My uzbrojeni jedynie w zęby i stroje maskujące. Niektórzy mokre, bo nie zdążyły
wyschnąć, po poprzedniej akcji.
Zimno, a my w okopach. Twarze umorusane błotem dla kamuflażu, żeby nas wróg nie dojrzał (wyimaginowany wróg,
dodam, ale kamuflaż musiał być prawdziwy). Czekamy na „odbój”, żebyśmy mogli dalej szurać brzuchami o ściółkę leśną (czołgać się) i masowo
zbierać kleszcze, albo czatować za drzewami, tak by wróg nas nie dostrzegł.
Na razie jedynymi naszymi wrogami byli instruktorzy, którzy
strzelali w łeb za fioletowe od jagód gęby. Staraliśmy się więc jeść je tak, aby przewinienie, za które groziła niemal śmierć – było jak
najmniej widoczne.
A ile tam grzybów było!!! Tu grzyb, tam grzyb, a tam kolejne, ech, serce się krajało, że nie można ich zbierać.
O, „odbój” – można wyjść zza krzaka. Idziemy więc kupą i czekamy na dalsze sygnały. Nadszedł wkrótce, jak tylko znalazły
się odpowiednie rowy z kałużami. Reakcja była natychmiastowa.
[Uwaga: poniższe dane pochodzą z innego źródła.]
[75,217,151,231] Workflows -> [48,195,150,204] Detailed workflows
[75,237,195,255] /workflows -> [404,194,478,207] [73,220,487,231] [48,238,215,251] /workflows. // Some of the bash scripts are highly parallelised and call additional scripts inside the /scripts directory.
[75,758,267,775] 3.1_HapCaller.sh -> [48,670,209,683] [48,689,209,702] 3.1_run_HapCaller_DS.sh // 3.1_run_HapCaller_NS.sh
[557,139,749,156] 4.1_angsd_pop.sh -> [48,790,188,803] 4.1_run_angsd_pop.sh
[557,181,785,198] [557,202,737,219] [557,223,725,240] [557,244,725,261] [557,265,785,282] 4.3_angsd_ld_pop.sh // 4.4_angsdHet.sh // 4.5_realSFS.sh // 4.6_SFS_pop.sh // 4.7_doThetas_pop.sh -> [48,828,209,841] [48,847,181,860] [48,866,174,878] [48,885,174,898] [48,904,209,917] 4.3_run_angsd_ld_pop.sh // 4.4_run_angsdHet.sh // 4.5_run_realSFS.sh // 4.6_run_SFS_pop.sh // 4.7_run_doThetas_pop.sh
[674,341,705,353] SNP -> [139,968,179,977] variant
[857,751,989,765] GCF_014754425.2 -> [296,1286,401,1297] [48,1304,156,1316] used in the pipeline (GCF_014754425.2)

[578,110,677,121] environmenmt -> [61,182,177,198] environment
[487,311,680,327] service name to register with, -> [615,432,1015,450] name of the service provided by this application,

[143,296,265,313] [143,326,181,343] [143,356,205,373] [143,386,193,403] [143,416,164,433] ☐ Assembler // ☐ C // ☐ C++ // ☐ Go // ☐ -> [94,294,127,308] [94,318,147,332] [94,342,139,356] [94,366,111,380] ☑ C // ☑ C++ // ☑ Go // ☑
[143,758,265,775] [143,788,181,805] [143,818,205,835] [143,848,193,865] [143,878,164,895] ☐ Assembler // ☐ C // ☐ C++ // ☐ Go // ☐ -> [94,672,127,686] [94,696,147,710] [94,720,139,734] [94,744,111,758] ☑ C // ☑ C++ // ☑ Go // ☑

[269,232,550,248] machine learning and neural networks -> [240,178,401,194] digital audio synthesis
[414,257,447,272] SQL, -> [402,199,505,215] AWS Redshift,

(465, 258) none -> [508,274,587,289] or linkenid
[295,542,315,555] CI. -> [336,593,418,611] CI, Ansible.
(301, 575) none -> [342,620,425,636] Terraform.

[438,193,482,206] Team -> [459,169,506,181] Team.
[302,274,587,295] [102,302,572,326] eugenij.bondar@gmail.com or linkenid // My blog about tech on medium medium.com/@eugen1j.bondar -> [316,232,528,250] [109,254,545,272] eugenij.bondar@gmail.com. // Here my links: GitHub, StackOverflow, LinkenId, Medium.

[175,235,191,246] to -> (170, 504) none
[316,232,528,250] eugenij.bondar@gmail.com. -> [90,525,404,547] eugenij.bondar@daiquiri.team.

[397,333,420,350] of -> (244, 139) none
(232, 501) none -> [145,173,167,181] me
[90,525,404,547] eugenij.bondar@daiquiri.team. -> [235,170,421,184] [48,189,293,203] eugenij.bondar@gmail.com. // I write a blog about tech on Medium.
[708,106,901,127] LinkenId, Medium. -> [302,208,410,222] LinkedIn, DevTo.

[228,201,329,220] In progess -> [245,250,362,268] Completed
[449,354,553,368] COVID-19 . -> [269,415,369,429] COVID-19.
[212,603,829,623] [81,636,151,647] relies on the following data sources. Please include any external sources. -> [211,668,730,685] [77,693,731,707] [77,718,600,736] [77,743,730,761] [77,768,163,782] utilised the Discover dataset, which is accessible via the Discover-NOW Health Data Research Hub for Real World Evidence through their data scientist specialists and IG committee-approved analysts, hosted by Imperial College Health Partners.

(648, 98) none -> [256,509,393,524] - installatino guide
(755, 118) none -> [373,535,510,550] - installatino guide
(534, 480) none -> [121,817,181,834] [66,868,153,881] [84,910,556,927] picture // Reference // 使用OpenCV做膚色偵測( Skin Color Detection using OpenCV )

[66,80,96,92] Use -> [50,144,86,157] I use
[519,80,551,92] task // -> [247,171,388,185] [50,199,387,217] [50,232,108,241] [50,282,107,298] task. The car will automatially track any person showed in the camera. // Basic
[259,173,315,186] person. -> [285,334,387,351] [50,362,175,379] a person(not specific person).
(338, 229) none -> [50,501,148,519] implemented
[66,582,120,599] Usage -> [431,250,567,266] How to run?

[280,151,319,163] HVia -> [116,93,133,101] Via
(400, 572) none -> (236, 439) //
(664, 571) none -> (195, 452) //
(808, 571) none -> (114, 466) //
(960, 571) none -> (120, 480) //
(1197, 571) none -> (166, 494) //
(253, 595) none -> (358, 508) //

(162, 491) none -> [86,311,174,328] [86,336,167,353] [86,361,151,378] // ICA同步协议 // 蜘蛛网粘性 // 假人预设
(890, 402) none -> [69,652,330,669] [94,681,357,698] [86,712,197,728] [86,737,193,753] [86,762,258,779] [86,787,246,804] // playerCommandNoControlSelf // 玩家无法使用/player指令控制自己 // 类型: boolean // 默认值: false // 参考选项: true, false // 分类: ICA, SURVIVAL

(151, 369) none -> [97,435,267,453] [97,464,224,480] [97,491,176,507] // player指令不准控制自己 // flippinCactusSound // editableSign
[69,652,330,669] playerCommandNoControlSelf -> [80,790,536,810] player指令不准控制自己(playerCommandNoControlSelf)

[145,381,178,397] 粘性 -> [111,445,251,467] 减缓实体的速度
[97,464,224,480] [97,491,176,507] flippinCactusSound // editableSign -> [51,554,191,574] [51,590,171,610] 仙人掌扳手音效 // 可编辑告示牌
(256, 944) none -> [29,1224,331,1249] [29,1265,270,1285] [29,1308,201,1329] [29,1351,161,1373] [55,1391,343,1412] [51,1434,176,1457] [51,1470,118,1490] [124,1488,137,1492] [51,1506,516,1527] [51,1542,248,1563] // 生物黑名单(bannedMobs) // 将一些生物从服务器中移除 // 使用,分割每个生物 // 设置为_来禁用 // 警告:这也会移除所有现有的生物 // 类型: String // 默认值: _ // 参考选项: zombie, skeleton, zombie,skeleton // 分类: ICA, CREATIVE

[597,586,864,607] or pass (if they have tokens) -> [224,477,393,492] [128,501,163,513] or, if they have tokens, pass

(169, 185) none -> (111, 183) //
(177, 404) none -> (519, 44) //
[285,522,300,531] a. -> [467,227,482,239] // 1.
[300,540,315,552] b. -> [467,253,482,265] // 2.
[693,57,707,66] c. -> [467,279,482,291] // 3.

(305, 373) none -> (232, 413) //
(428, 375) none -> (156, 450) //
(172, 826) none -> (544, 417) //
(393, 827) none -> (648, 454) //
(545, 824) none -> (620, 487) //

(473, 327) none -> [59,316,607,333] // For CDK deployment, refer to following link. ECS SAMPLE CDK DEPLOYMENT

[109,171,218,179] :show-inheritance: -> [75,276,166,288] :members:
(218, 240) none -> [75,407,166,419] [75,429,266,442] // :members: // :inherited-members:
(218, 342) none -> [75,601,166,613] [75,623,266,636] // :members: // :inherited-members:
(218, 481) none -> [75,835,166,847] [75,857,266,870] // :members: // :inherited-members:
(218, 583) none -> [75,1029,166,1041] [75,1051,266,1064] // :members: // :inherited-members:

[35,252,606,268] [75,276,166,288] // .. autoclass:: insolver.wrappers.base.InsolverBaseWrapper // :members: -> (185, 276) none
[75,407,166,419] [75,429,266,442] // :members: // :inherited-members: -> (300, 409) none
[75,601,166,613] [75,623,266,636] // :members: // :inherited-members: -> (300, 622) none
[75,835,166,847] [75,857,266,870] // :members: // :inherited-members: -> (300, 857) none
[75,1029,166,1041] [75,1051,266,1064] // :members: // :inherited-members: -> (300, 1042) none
Kto nie zdążył zając lepszego miejsca, kisił się w błocie.
Czekamy, aż nam
spodnie do gaci przemokną, bo wroga jakoś nie widać. Zimno, kurczę. Zabawa zaczyna mnie już nużyć i robię się lekko nerwowa, bo czuję że moknę.
Ja moknę, a jakiś baran leje w krzaki, w które może za chwilę będę musiała wskoczyć. Nie, normalnie cholera mnie wzięła i wywrzaskując całą
swoją złość ryknęłam:
- Gdzie lejesz, świnio o o o o! – i zgasłam równie szybko, był to bowiem jeden ze srogich instruktorów, który
od tyłu wyglądał normalnie nienormalnie, czyli tak jak my wszyscy.